Exercise: What you return must be the lines of the data that hold the word "subtotal".

-------- The records --------

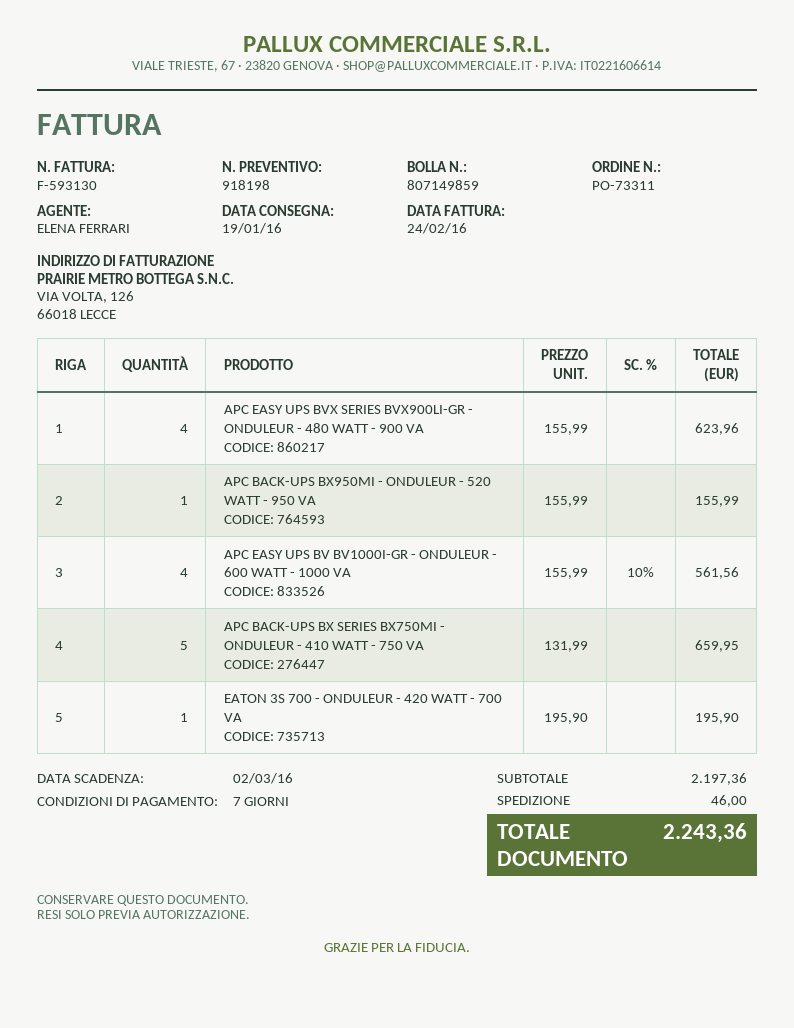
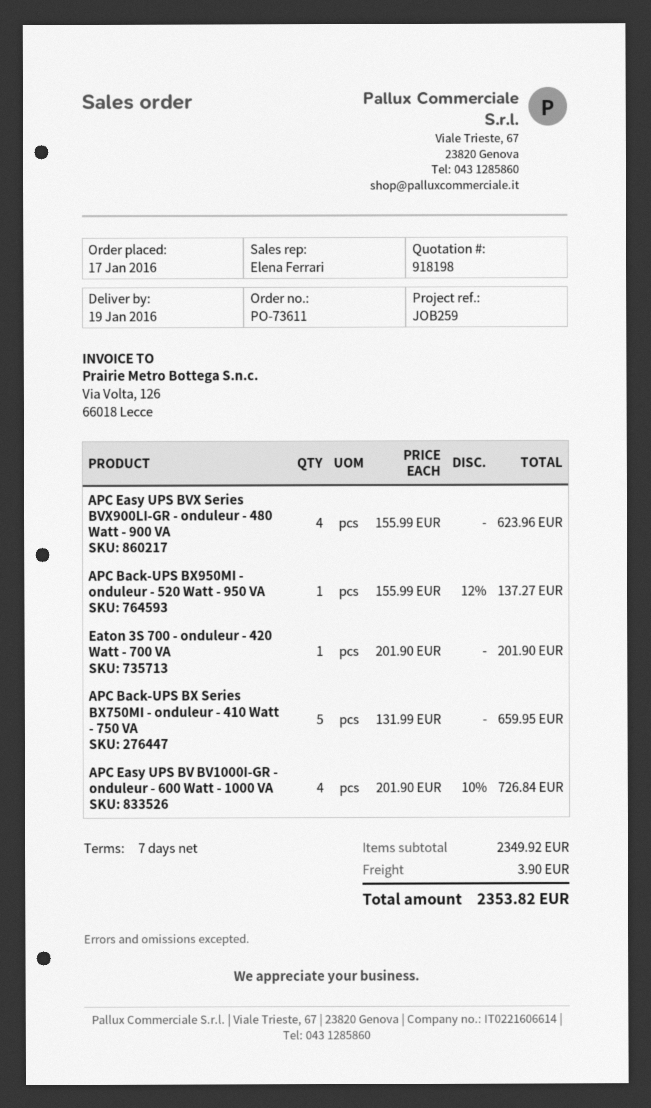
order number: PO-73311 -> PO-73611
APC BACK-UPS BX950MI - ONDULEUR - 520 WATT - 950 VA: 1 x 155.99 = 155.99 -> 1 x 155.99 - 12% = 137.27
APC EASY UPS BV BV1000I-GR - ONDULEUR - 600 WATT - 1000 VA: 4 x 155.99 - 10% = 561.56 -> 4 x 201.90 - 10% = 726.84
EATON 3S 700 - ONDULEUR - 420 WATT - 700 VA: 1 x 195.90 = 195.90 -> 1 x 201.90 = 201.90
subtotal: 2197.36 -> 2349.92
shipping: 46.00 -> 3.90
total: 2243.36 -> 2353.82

--------
-------- The records --------

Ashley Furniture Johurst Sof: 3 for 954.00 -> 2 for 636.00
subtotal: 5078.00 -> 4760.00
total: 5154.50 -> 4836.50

--------

Result:
subtotal: 2197.36 -> 2349.92
subtotal: 5078.00 -> 4760.00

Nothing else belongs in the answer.